When I recently posted some mini-reviews, I talked about being blown away by Virginia Evans’ The Correspondent, so here is the promised post about that book! It’s an epistolary novel told entirely through letters from and to the protagonist, Sybil van Antwerp. She’s a retired woman who worked in law and now strictly structures her life around reading and her correspondence, and I really wasn’t sure in reading the blurb whether it’d actually be interesting for me: I thought it might be a bit too literary, or lacking in plot. Honestly, I picked it up mostly because I thought it’d be interesting for a review for Postcrossing! I wasn’t wrong about that, at least…

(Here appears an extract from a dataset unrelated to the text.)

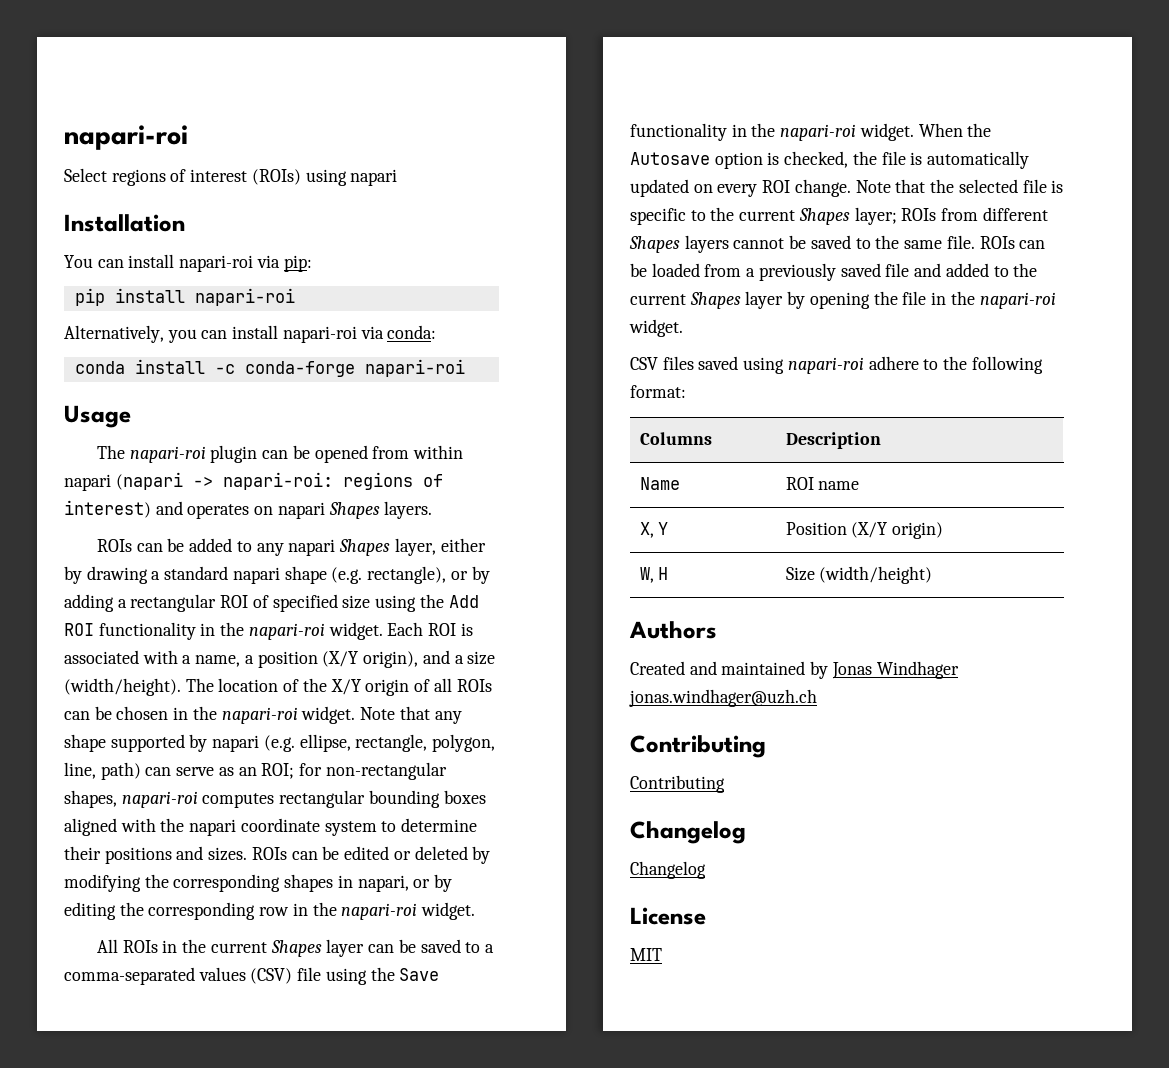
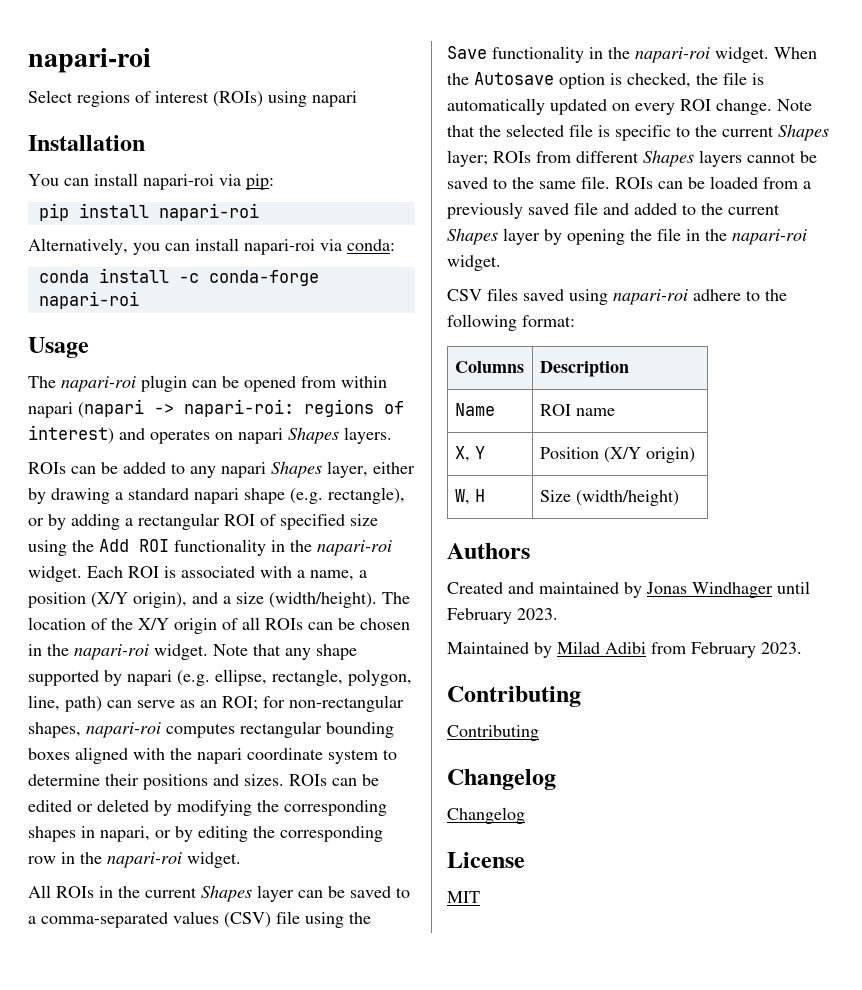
- Created and maintained by Jonas Windhager jonas.windhager@uzh.ch
+ Created and maintained by Jonas Windhager until February 2023.
+ Maintained by Milad Adibi from February 2023.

I’d also wondered how successful the epistolary format would be: apart from the preface and maybe one or two other sections, it’s entirely made up of letters (though some of them aren’t sent), which is also quite the feat. It can be hard to make a story run well through multiple different letters in a way that feels fairly natural but which the reader can follow, but Evans definitely nailed it.
The story doesn’t really have a plot as such, so I was right on that score, though there are a few themes and events that run through the letters. It’s definitely more of a character study, and the letters were the perfect way to show us Sybil’s character (and those of her family and friends)—flaws and all, because Sybil’s absolutely no saint, though she’s no devil either.
There were a couple of things I didn’t love, but they didn’t mar my enjoyment of the book: the main one was that it could be hard to tell whether the letters were directly responding to one another or whether there were gaps in between. They’re dated, and in the right sequence, but I realised after a bit that some of them were responding to letters that aren’t “included”. It makes sense as a decision to keep things a bit tighter and avoid padding it out, but it did feel like a bit of a leap between letters in terms of events or changing attitudes. It’s worth knowing going in that there are letters “missing” (so to speak, since of course, they aren’t real letters and the “missing” letters don’t actually exist), so you don’t always get the full story.
In the end, I absolutely tore through the book, and really enjoyed my time getting to understand Sybil and her circle through the letters. There are some hard-hitting themes (coming to terms with disability, family rifts, and the loss of a child) which it unfurls carefully, giving you a piece at a time and making sure it’ll land before you learn the truth about each bit of the story. Highly recommended!